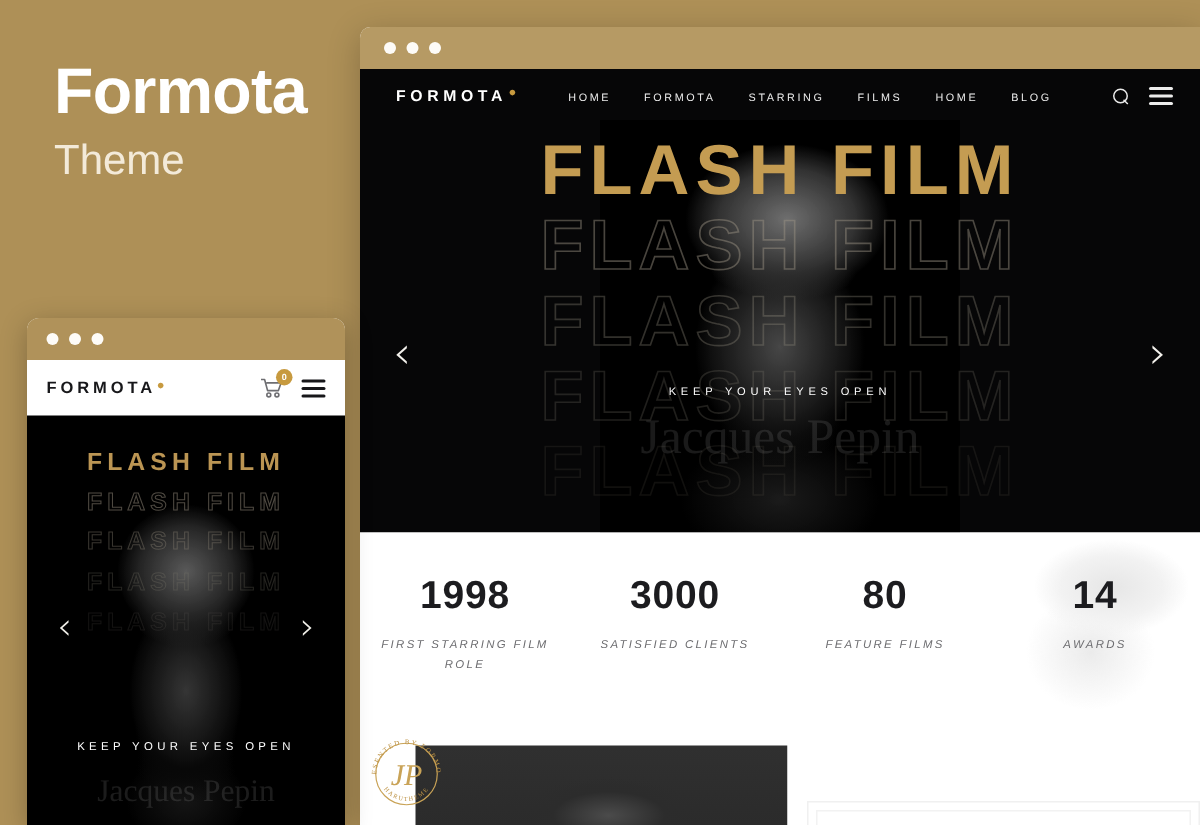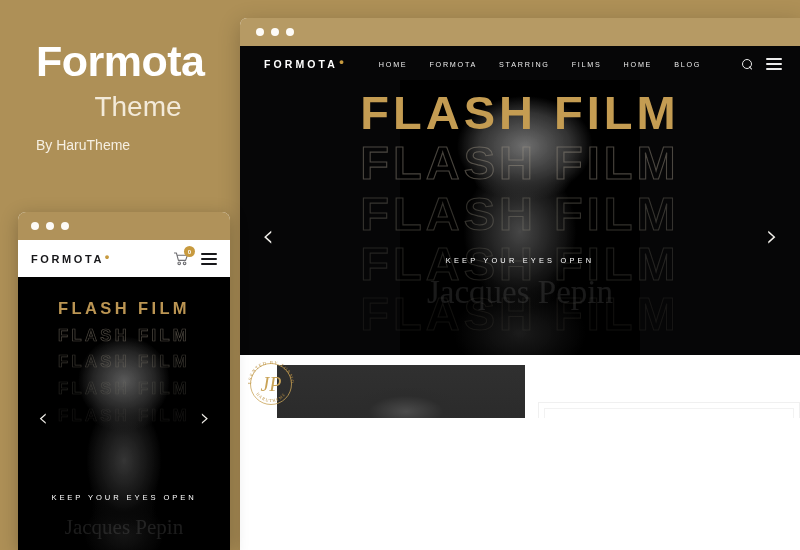"Theme" #promo .t2 { text-align: center -> none }
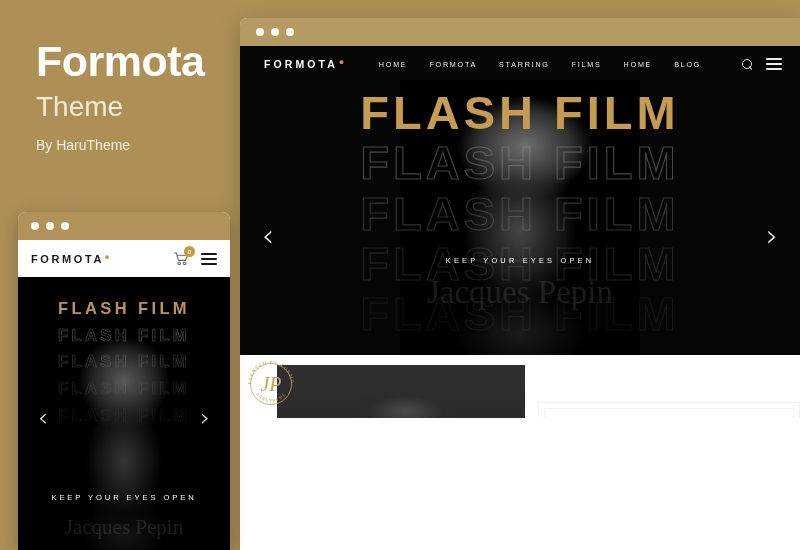"By HaruTheme" div.t3 { html: <div>By HaruTheme</div> -> none }
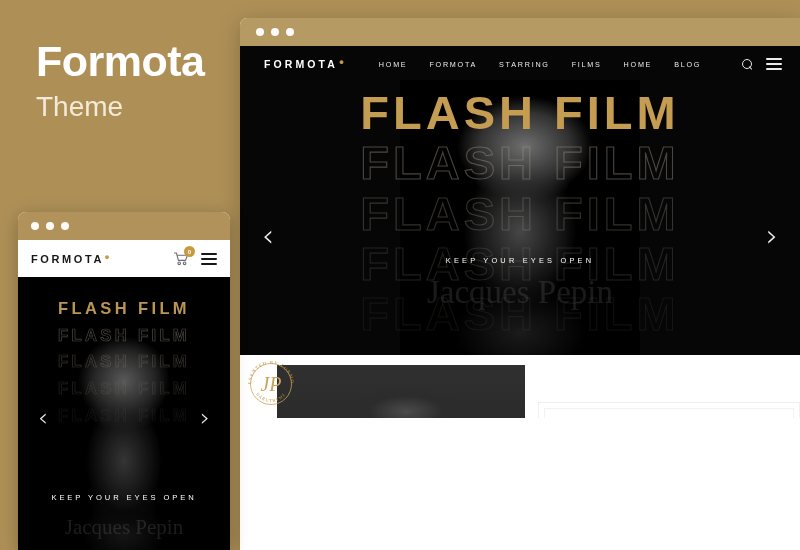"1998" div.stats { html: none -> <div> <div></div> <div> <div>1998</div> <div>FIRST STARRING FILM ROLE</div> </div> <div> <div>3000</div> <div>SATISFIED CLIENTS</div> </div> <div> <div>80</div> <div>FEATURE FILMS</div> </div> <div> <div>14</div> <div>AWARDS</div> </div> </div> }
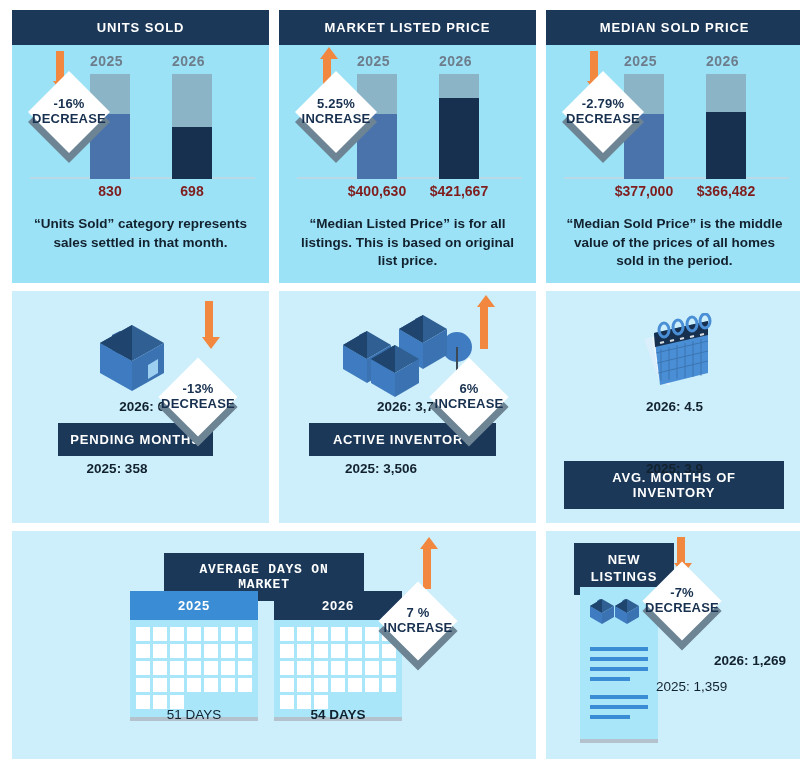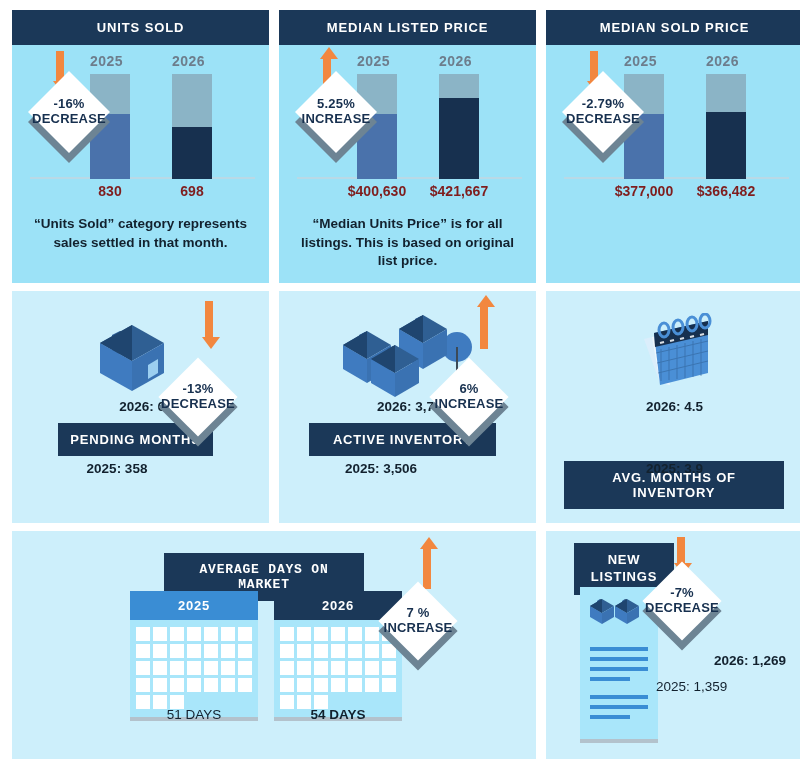"MEDIAN LISTED PRICE" div.card-head { text: MEDIAN -> MARKET }
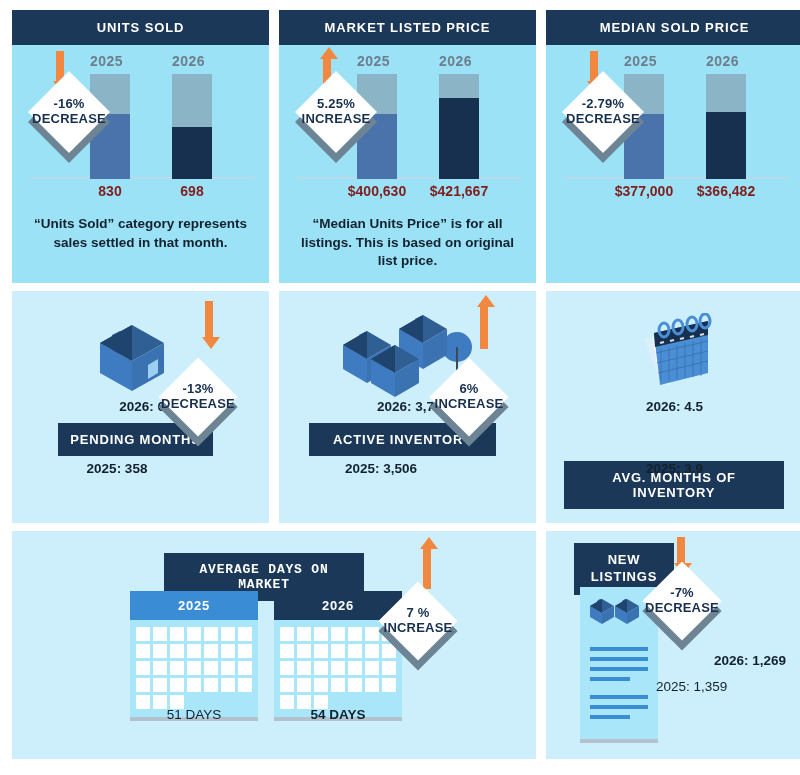"“Median Units Price” is for" div.caption { text: Units -> Listed }
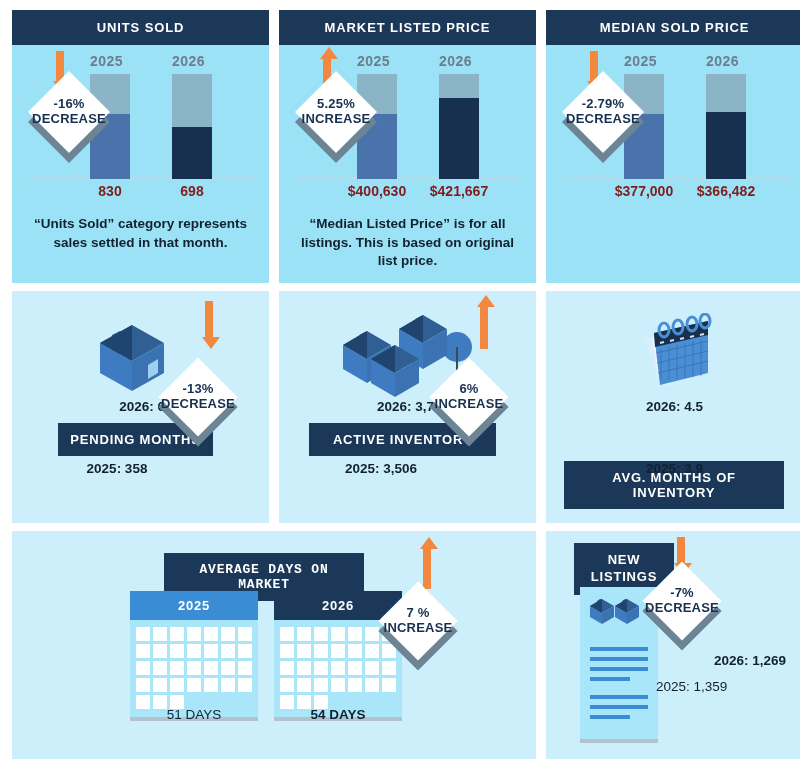"“Median Sold Price” is the" div.caption { html: none -> <div>“Median Sold Price” is the middle value of the prices of all homes sold in the period.</div> }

-----

EXERCISE
Please transcribe exactly the part of the records that opens with the line containing "-> <div> <div></div>" and closes with the line containing "text: MEDIAN ->", both ends included, and leave out the pictures.

ANSWER TO THIS TASK
"1998" div.stats { html: none -> <div> <div></div> <div> <div>1998</div> <div>FIRST STARRING FILM ROLE</div> </div> <div> <div>3000</div> <div>SATISFIED CLIENTS</div> </div> <div> <div>80</div> <div>FEATURE FILMS</div> </div> <div> <div>14</div> <div>AWARDS</div> </div> </div> }
"MEDIAN LISTED PRICE" div.card-head { text: MEDIAN -> MARKET }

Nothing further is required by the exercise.